▸ WHAT YOU NEED TO DO
Using the listing below, print the line that contains "[483,167,525,180] [496,189,679,200] Design" and each line after it, exactly as shown, through the final one.
[Start of Attachment]
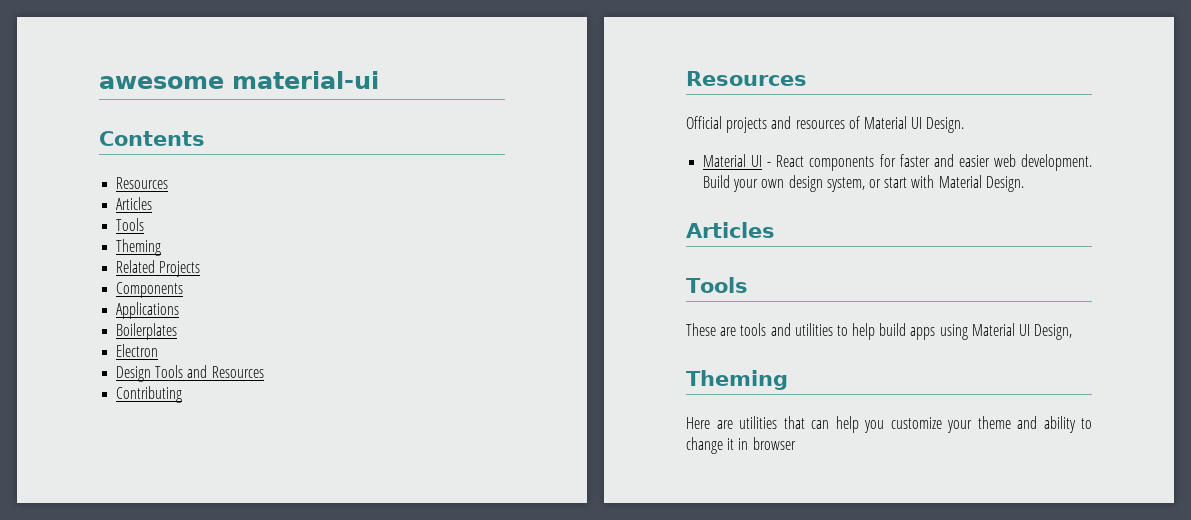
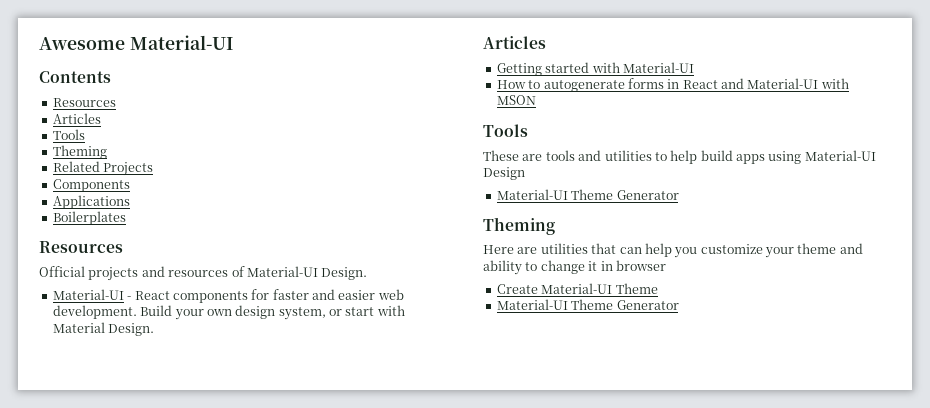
[99,71,379,89] awesome material-ui -> [39,35,233,50] Awesome Material-UI
[116,344,159,357] [116,365,264,382] [116,386,183,403] // Electron // Design Tools and Resources // Contributing -> (126, 218) none
[863,116,965,133] [703,154,763,167] Material UI Design. // Material UI -> [246,266,368,280] [52,289,124,300] Material-UI Design. // Material-UI
(775, 230) none -> [496,62,694,76] [496,78,849,92] [496,95,536,105] // Getting started with Material-UI // How to autogenerate forms in React and Material-UI with MSON
[971,323,1073,340] Material UI Design, -> [804,150,876,161] [483,167,525,180] [496,189,679,200] Material-UI Design // Material-UI Theme Generator
(796, 443) none -> [496,283,658,294] [496,299,679,310] // Create Material-UI Theme // Material-UI Theme Generator

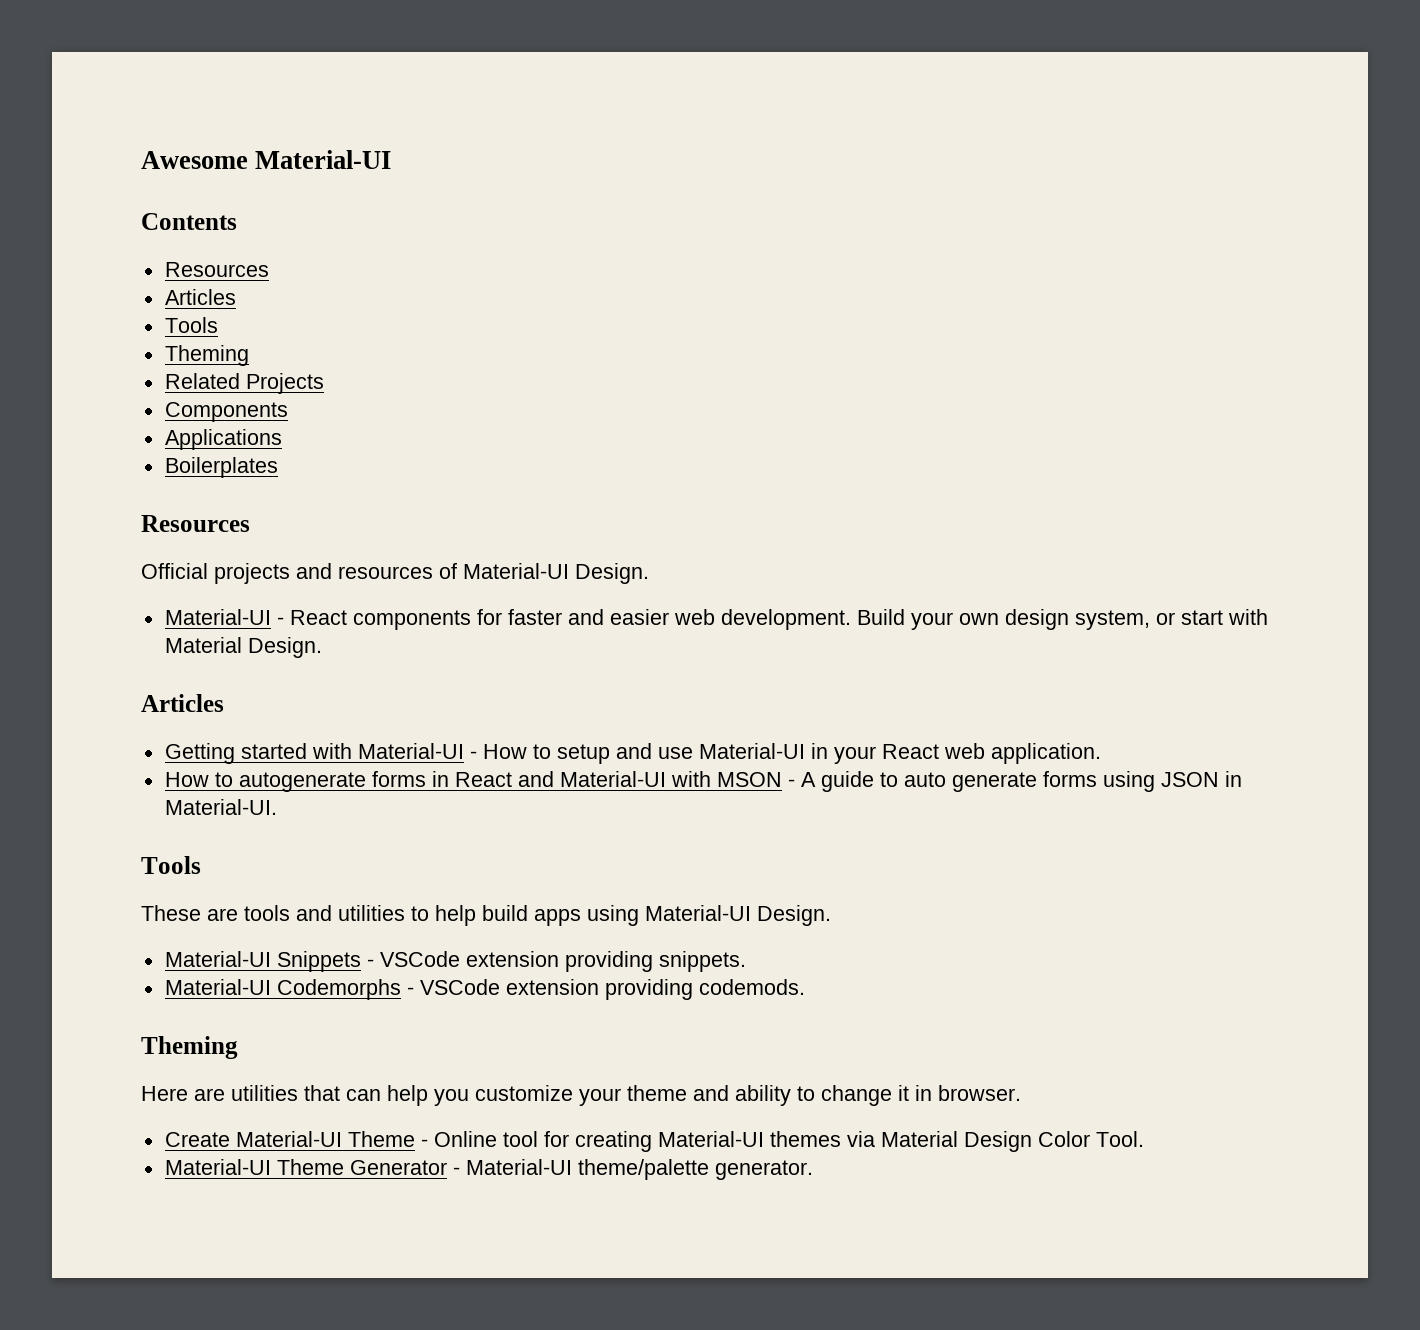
(694, 67) none -> [469,743,1101,764] - How to setup and use Material-UI in your React web application.
(536, 100) none -> [787,771,1242,792] [164,799,277,815] - A guide to auto generate forms using JSON in Material-UI.
[483,167,525,180] [496,189,679,200] Design // Material-UI Theme Generator -> [757,905,831,926] [164,951,746,972] [164,979,805,1000] Design. // Material-UI Snippets - VSCode extension providing snippets. // Material-UI Codemorphs - VSCode extension providing codemods.
[615,260,666,271] browser -> [938,1085,1021,1101] browser.
[496,299,679,310] // Material-UI Theme Generator -> [420,1131,1144,1152] [164,1159,813,1180] - Online tool for creating Material-UI themes via Material Design Color Tool. // Material-UI Theme Generator - Material-UI theme/palette generator.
[End of Attachment]
▸ PROBLEM SOLUTION
[483,167,525,180] [496,189,679,200] Design // Material-UI Theme Generator -> [757,905,831,926] [164,951,746,972] [164,979,805,1000] Design. // Material-UI Snippets - VSCode extension providing snippets. // Material-UI Codemorphs - VSCode extension providing codemods.
[615,260,666,271] browser -> [938,1085,1021,1101] browser.
[496,299,679,310] // Material-UI Theme Generator -> [420,1131,1144,1152] [164,1159,813,1180] - Online tool for creating Material-UI themes via Material Design Color Tool. // Material-UI Theme Generator - Material-UI theme/palette generator.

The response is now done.